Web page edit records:
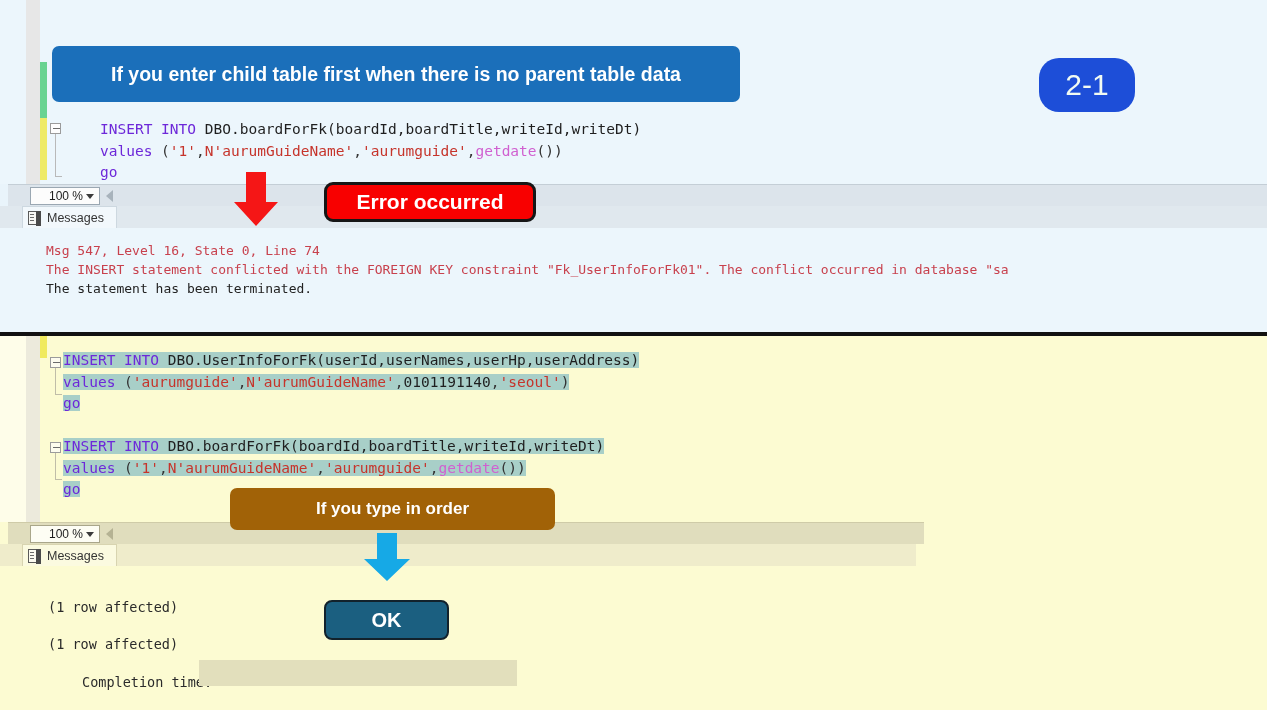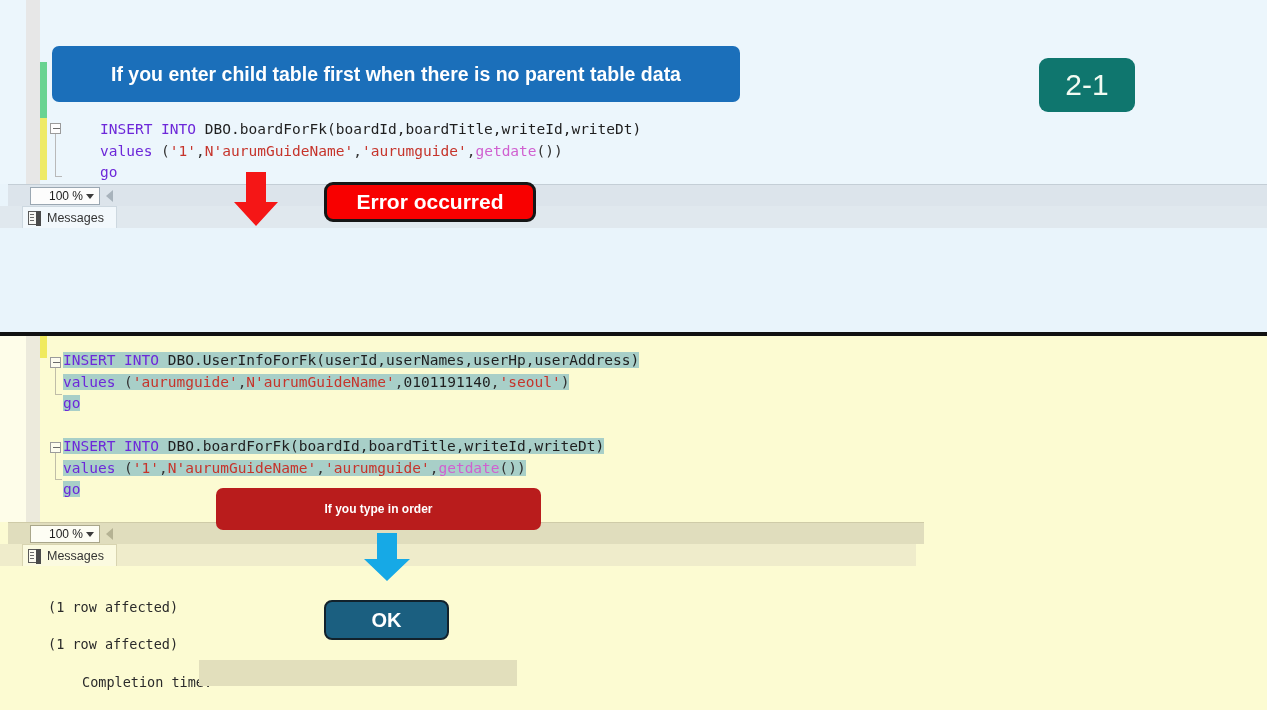"2-1" #badge-21 { background: #0f766e -> #1d4ed8; border-radius: 9px -> 20px }
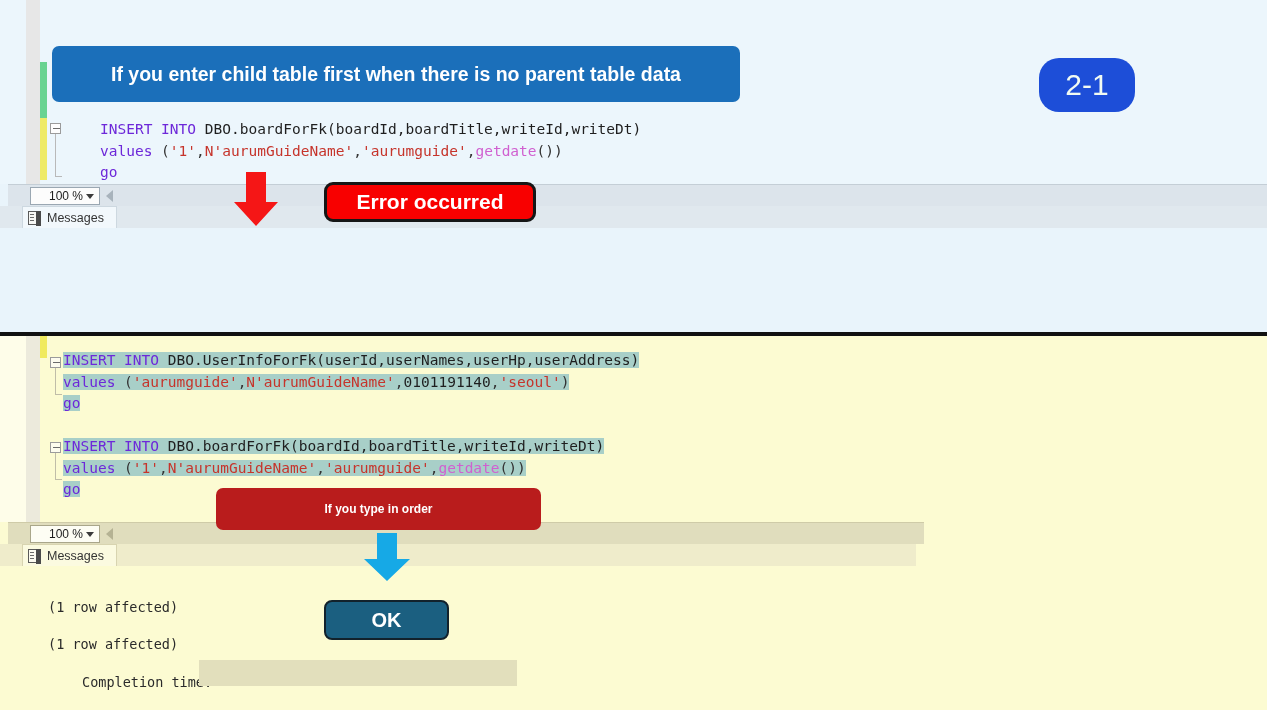"Msg 547, Level 16, State" div { html: none -> <div> <div>Msg 547, Level 16, State 0, Line 74</div> <div>The INSERT statement conflicted with the FOREIGN KEY constraint "Fk_UserInfoForFk01". The conflict occurred in database "sa</div> <div>The statement has been terminated.</div> </div> }
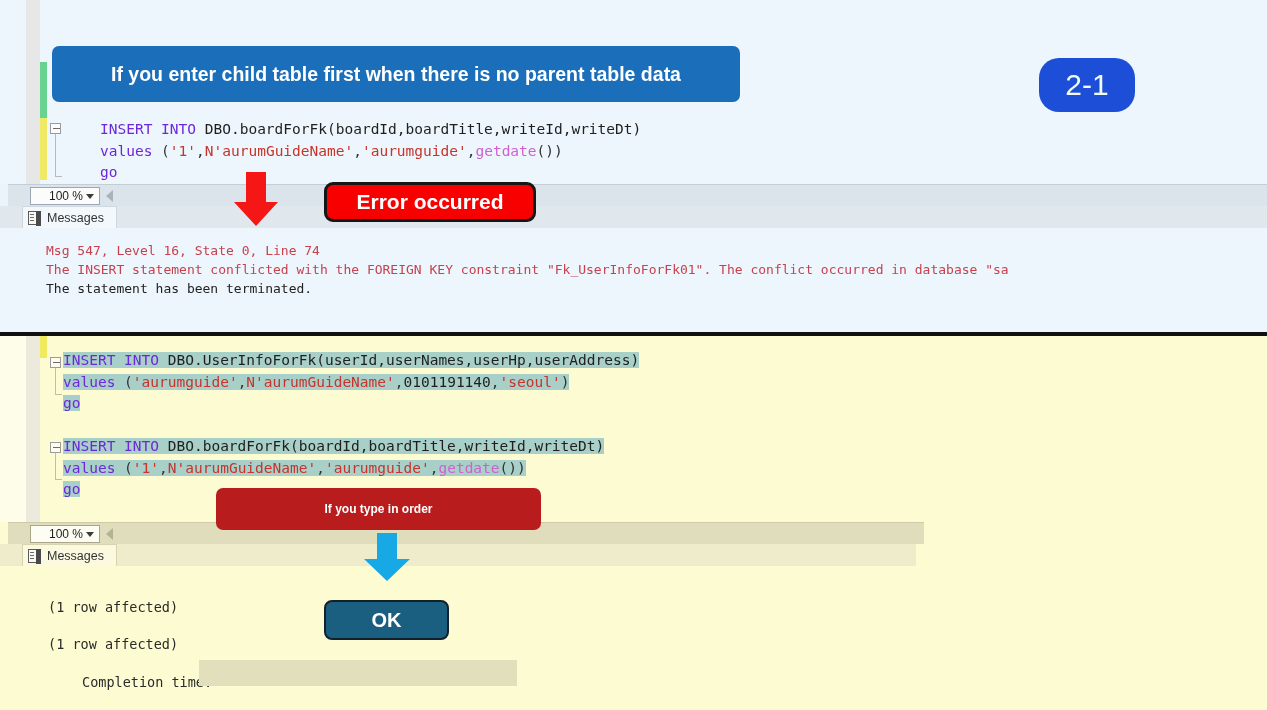"If you type in order" #callout-order { background: #b91c1c -> #a16207; font-size: 12px -> 17px; left: 216px -> 230px }
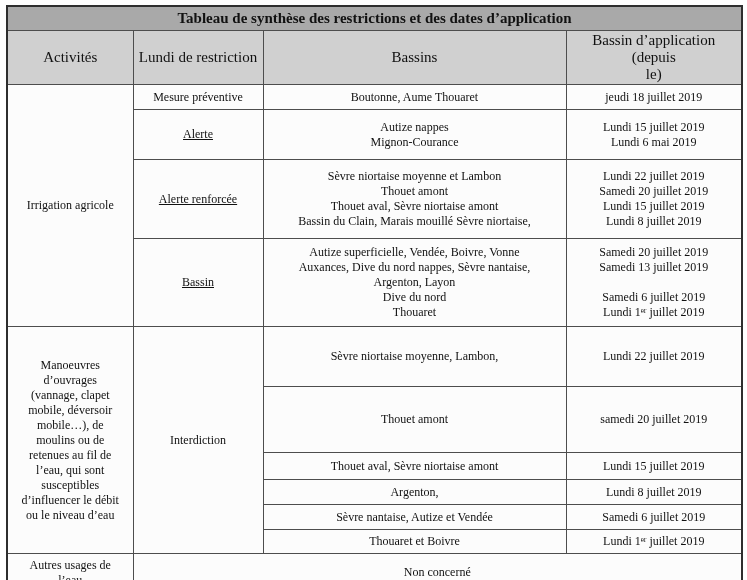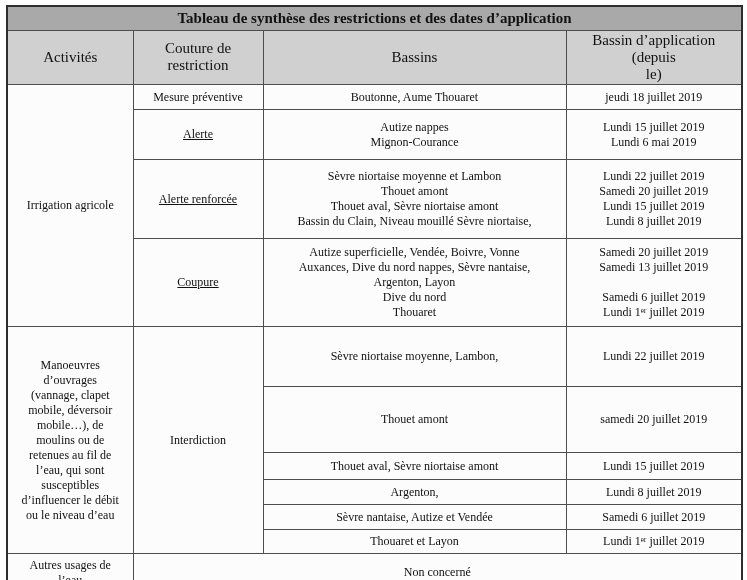"Couture de restriction" th { text: Couture -> Lundi }
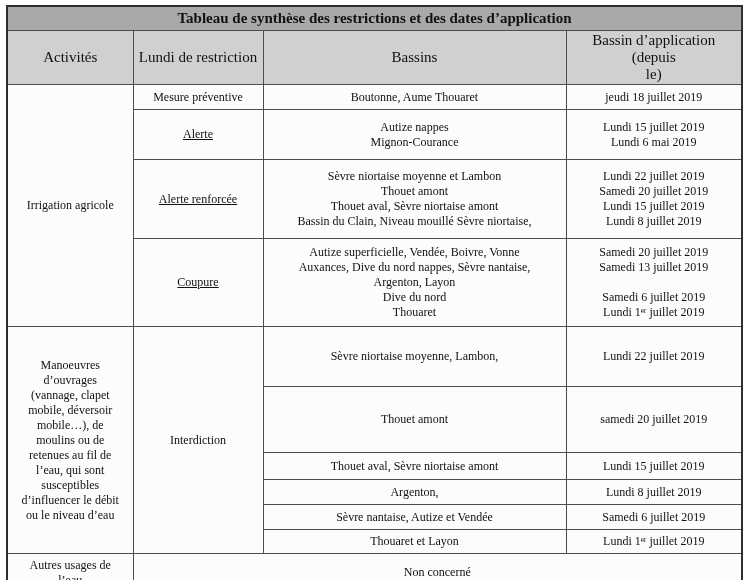"Sèvre niortaise moyenne et Lambon" td { text: Niveau -> Marais }
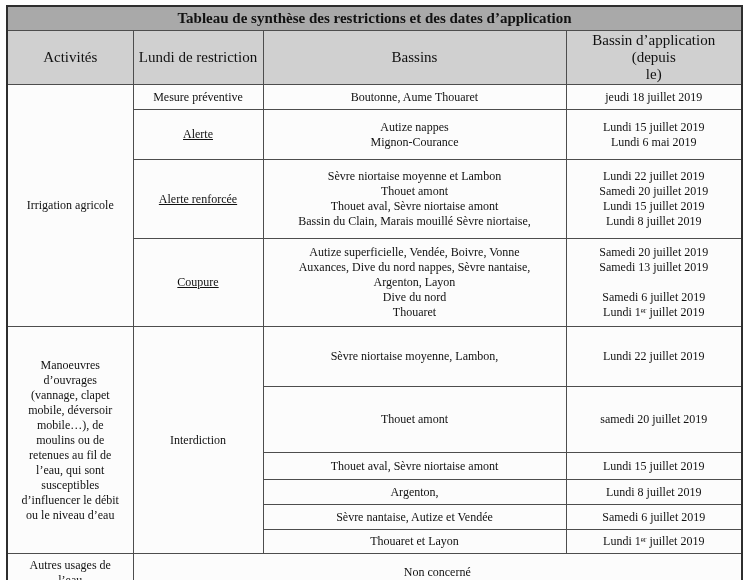"Coupure" td.u { text: Coupure -> Bassin }
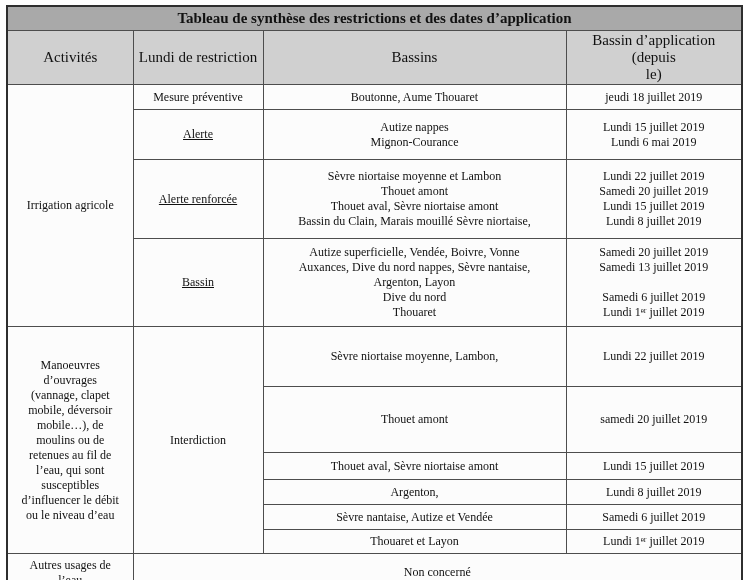"Thouaret et Layon" td { text: Layon -> Boivre }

**WHAT YOU HAVE TO DO**. In your copy, include no pictures, but reproduce all records exactly.

**ANSWER BELOW**.
"2-1" #badge-21 { background: #0f766e -> #1d4ed8; border-radius: 9px -> 20px }
"Msg 547, Level 16, State" div { html: none -> <div> <div>Msg 547, Level 16, State 0, Line 74</div> <div>The INSERT statement conflicted with the FOREIGN KEY constraint "Fk_UserInfoForFk01". The conflict occurred in database "sa</div> <div>The statement has been terminated.</div> </div> }
"If you type in order" #callout-order { background: #b91c1c -> #a16207; font-size: 12px -> 17px; left: 216px -> 230px }
"Couture de restriction" th { text: Couture -> Lundi }
"Sèvre niortaise moyenne et Lambon" td { text: Niveau -> Marais }
"Coupure" td.u { text: Coupure -> Bassin }
"Thouaret et Layon" td { text: Layon -> Boivre }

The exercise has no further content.